## [Provided records]
—————

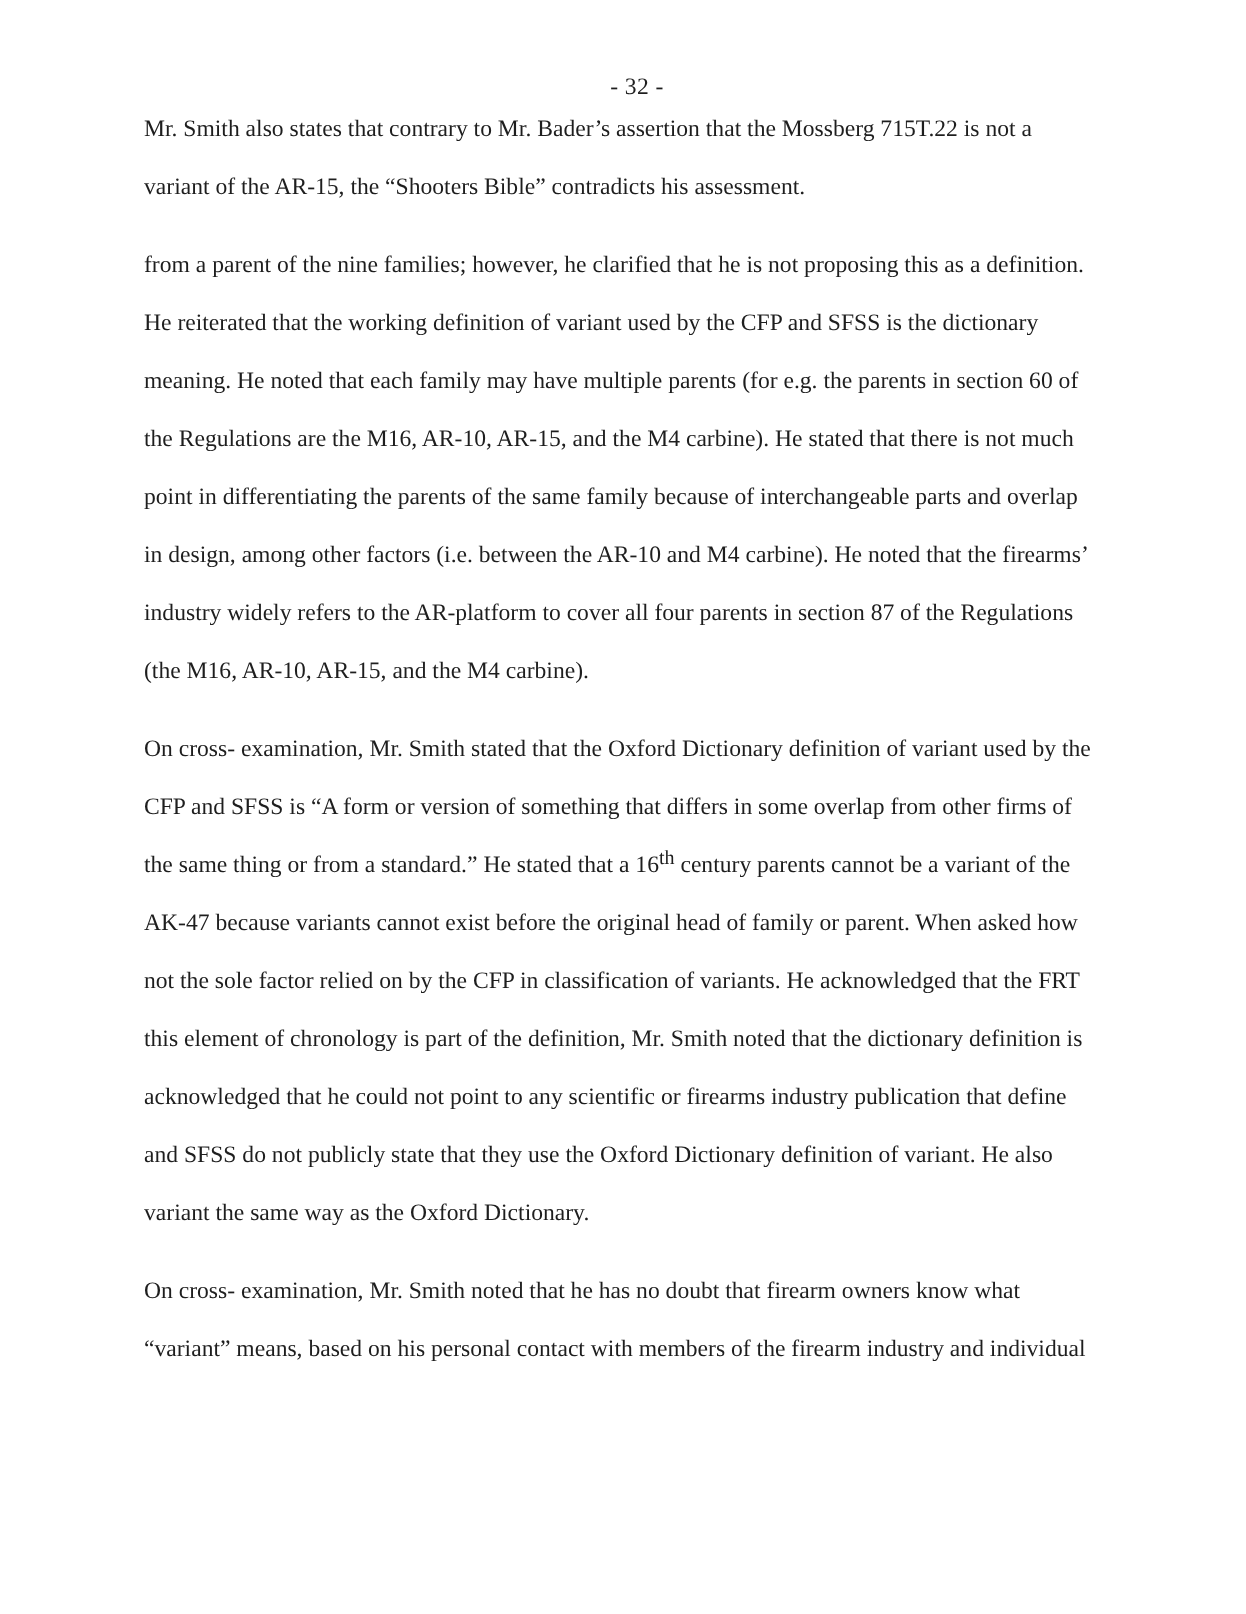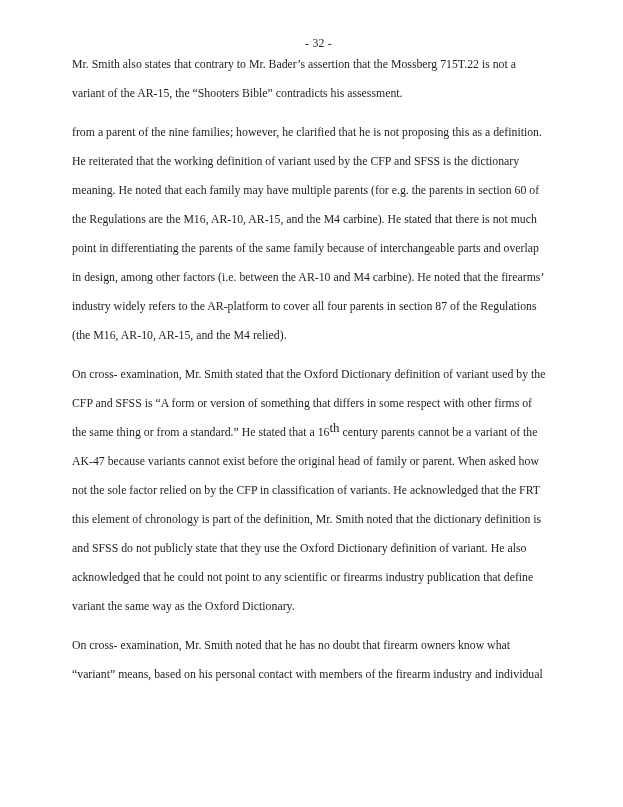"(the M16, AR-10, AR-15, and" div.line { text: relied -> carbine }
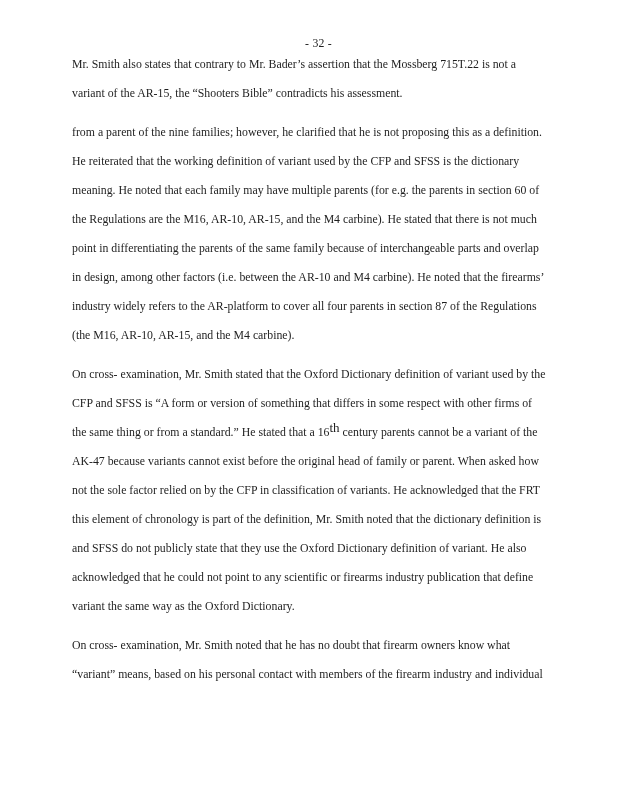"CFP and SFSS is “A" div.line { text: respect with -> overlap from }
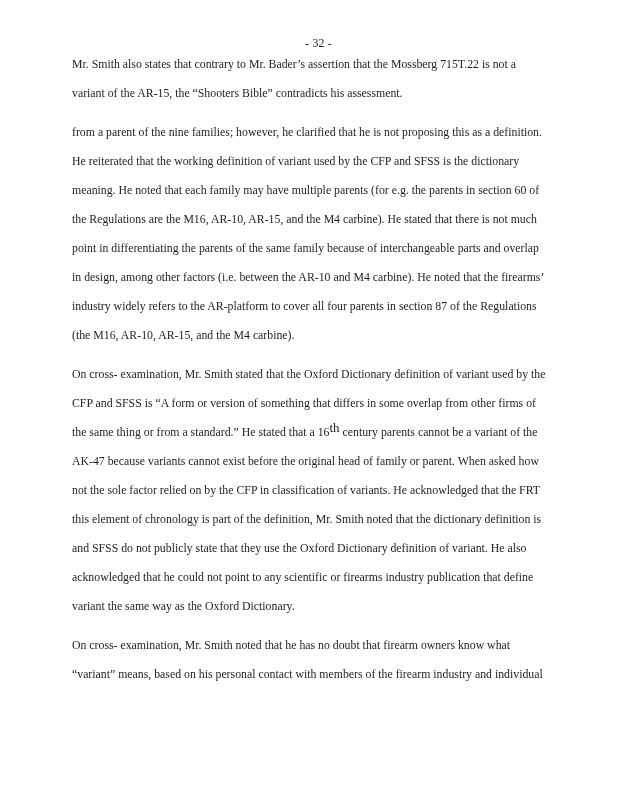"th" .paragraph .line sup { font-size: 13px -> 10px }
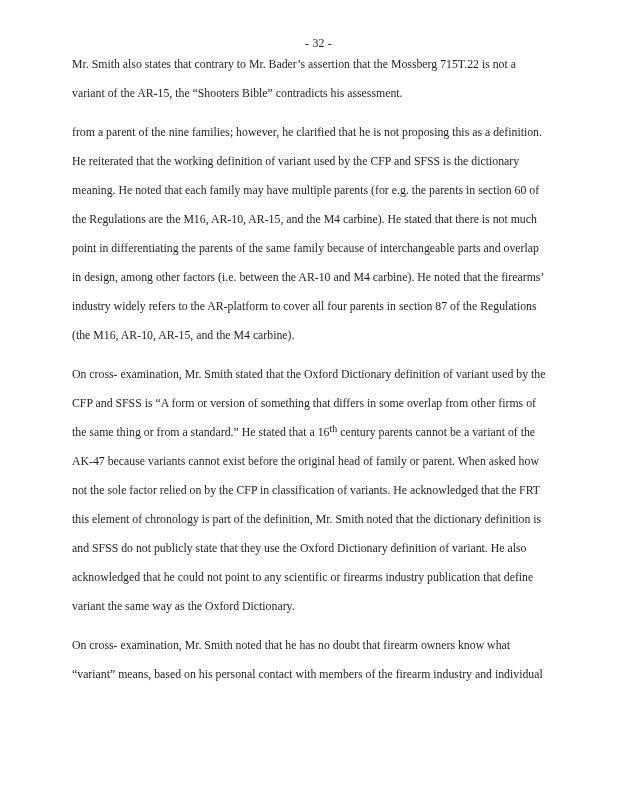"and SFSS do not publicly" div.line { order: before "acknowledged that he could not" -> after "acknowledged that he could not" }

—————

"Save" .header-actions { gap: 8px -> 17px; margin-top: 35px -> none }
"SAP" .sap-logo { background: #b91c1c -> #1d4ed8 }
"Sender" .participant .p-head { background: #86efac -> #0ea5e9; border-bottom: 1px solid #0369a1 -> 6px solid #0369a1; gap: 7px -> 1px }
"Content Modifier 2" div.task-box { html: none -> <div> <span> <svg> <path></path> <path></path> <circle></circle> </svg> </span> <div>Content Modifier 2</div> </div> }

—————

For this exercise, please output exactly the lines above starting at the line with "background: #b91c1c ->" and ending at the line with "html: none ->", ends included.

## [Exercise answer]
"SAP" .sap-logo { background: #b91c1c -> #1d4ed8 }
"Sender" .participant .p-head { background: #86efac -> #0ea5e9; border-bottom: 1px solid #0369a1 -> 6px solid #0369a1; gap: 7px -> 1px }
"Content Modifier 2" div.task-box { html: none -> <div> <span> <svg> <path></path> <path></path> <circle></circle> </svg> </span> <div>Content Modifier 2</div> </div> }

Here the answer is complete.